Bab 5 "Mengapa Kau Usik Hatiku?"

23 1 4
                                    

"Jangan kau usik hatiku dengan berbagai alasanmu yang klasik. Biarkan aku sendiri. Menatap langit yang gelap, pertanda bahwa kita telah usai."

Hari aku tak mau banyak berharap. Aku masuk sekolah dengan berat hati bertemu dengannya. Aku takut dia mengusik hatiku.
Beberapa hari ini Chatrine dan Sebastian sangat dekat. Aku hanya bisa melihat mereka dengan hati yang kecewa. Seakan dian hatiku ini telah padam. Mungkin Sebastian belum mengerti bahwa aku menyukainya. Seandainya dia tahu, mungkin dia tidak akan percaya. Tapi entah mengapa dia selalu mengusik hatiku. Dia masih dekat dan memberi perhatian padaku. Dia membuatku semakin menyukainya.

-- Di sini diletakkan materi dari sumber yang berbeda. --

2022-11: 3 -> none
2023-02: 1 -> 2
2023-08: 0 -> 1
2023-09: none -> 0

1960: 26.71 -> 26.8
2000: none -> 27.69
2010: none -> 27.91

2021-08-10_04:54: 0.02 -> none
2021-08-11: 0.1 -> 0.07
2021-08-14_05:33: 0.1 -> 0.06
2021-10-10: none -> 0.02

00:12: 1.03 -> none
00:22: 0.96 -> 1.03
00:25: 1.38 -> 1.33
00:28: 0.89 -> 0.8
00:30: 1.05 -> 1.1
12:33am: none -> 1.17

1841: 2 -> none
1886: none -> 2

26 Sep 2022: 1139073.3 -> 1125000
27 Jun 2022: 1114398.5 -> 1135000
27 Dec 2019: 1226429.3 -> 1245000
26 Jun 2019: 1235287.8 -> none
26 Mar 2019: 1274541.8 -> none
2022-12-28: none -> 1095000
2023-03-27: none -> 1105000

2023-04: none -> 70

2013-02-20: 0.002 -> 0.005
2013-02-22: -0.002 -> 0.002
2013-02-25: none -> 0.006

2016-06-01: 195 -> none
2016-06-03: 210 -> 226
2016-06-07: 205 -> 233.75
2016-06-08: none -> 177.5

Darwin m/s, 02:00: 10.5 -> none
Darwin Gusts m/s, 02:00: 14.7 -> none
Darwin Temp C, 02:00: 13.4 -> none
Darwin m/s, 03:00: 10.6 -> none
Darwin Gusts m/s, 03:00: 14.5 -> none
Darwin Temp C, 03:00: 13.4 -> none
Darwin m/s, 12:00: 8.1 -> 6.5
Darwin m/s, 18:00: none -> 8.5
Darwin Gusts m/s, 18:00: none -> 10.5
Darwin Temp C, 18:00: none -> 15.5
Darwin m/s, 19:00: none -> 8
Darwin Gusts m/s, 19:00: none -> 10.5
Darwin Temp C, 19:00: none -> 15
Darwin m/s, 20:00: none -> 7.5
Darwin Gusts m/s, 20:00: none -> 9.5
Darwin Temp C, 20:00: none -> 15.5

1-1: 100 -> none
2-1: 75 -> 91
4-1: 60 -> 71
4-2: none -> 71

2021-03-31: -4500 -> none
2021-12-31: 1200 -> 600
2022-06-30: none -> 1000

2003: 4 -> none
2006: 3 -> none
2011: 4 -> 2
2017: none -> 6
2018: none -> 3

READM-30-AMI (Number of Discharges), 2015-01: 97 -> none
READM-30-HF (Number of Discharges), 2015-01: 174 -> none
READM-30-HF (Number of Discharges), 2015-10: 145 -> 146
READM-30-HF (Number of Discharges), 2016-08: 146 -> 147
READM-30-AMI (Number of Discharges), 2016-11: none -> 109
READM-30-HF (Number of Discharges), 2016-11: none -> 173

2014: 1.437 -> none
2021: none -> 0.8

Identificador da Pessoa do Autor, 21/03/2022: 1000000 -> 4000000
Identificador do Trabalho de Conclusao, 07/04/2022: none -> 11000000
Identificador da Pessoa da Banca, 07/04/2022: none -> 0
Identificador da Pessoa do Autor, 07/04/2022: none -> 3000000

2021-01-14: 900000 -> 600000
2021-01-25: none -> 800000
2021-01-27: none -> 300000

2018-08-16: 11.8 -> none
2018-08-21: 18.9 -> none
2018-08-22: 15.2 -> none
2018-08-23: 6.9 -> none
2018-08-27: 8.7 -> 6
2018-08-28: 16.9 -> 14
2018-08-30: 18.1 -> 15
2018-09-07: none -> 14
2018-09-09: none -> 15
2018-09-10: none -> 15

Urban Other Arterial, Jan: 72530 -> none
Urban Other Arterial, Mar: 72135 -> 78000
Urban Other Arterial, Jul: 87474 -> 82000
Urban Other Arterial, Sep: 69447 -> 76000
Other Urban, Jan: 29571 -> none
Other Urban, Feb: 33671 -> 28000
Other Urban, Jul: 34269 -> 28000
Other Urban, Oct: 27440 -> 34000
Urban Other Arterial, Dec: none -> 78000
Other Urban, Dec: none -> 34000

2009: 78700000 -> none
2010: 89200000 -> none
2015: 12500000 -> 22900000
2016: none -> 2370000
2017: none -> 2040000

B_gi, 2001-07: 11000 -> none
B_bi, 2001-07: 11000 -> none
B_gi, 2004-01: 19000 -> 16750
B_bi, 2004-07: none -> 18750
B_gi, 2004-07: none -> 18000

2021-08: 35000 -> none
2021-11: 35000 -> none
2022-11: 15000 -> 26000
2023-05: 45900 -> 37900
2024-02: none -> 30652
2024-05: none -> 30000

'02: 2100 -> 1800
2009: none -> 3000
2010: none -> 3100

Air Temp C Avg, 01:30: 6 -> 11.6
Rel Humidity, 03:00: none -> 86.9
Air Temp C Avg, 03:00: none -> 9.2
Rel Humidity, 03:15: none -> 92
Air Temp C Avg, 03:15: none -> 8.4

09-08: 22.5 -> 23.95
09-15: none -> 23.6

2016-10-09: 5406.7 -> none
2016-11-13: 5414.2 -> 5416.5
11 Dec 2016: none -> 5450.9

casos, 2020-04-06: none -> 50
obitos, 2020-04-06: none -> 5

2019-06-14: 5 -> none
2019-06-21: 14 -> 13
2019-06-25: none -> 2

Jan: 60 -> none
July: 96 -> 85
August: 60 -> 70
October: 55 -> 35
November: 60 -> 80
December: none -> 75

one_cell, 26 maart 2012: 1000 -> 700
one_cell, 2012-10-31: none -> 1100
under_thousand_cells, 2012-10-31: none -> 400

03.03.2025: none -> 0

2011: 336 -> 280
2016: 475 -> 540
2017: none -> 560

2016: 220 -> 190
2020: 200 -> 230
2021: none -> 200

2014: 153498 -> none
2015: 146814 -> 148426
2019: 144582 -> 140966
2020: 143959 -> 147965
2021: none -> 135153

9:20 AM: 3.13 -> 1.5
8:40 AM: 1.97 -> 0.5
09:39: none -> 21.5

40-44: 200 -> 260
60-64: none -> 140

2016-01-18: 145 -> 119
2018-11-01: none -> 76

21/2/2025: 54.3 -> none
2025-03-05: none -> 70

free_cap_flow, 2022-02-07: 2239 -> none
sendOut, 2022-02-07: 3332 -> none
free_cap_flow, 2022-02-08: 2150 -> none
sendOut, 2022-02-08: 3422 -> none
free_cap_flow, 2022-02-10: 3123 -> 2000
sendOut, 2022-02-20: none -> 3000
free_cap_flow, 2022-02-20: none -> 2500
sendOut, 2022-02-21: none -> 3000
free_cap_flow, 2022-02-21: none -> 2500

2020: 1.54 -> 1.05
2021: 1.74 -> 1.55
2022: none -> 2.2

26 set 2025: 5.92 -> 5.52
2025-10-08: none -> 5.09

"Christina, apakah kau masih ingat pohon besar tempat kau berteduh waktu itu?"
"Ya. Tentu saja. Memangnya kenapa?"
"Tidak apa-apa. Bagaimana kalau pulang sekolah kita ke sana?"
"Aku ingin bercerita padamu."
"Oh, tentu saja."
"Baiklah nanti ku tunggu di parkiran ya..."
Aku hanya membalasnya dengan senyum yang tidak ikhlas.
Selama pelajaran berlangsung Sebastian selalu menatap ke arahku.
Aku hanya bisa kembali menatapnya.

Bel istirahat berbunyi. Aku berdiri di balkon, di luar kelas. Aku hanya menatap langit yang mendung sambil menikmati teh hangat.
Aku berpikir bahwa cinta itu tak semudah yang aku bayangkan. Cinta itu butuh pengertian satu sama lain. Cinta itu butuh kepastian. Jika salah satu mereka sudah lelah, mereka akan berhenti untuk berharap.
Tapi dalam kisahku ini, mengapa terasa sangat berbeda? Dia selalu mengusik hatiku. Aku selalu memikirkan tentangnya.
Rasanya aku ingin berteriak "BERHENTI!" tapi sangat sulit bagiku. Aku tak tahu perasaanku akan terbalaskan suatu hari nanti atau tidak.
Mungkin aku dan dia butuh waktu.

"Langit yang mendung mengartikan bahwa semua kisah perjalanan cinta seseorang telah usai."
Aku menengok ke samping. Di sampingku sudah berdiri Sebastian.
"Aku tak tahu. Mungkin aku menatap langit mendung ini, mengartikan bahwa aku dan dia sudah berakhir. Padahal, kami baru saja bersama."
"Berarti kau sudah punya pacar? Atau kau sedang masa pendekatan?"
"Bisa dibilang masa pendekatan. Tapi... dia dekat dengan wanita lain. Dan anehnya... dia juga dekat dan memberi perhatian padaku. Itu sangat mengusik hatiku."
"Siapakah orangnya? Sepertinya perjalanan kisahmu cukup hebat!"
"Kau akan tahu sendiri siapa orangnya. Perjalanan kisahku ini mungkin akan sangat hebat!"
"Tapi kenapa kau tidak cari laki-laki yang lain saja?"
Aku terkejut saat Sebastian berkata seperti itu. Aku bertanya dalam hatiku. "Apakah dia tidak meraskannya?"
"Aku tidak bisa berpaling darinya. Padahal aku sudah coba mendekatkan diri pada laki-laki lain. Mungkin jodoh?" aku menambahinya dengan tersenyum kecewa.
Aku memberanikan diri berkata seperti itu padanya.
Dia hanya tertawa. Dan aku langsung masuk ke kelas.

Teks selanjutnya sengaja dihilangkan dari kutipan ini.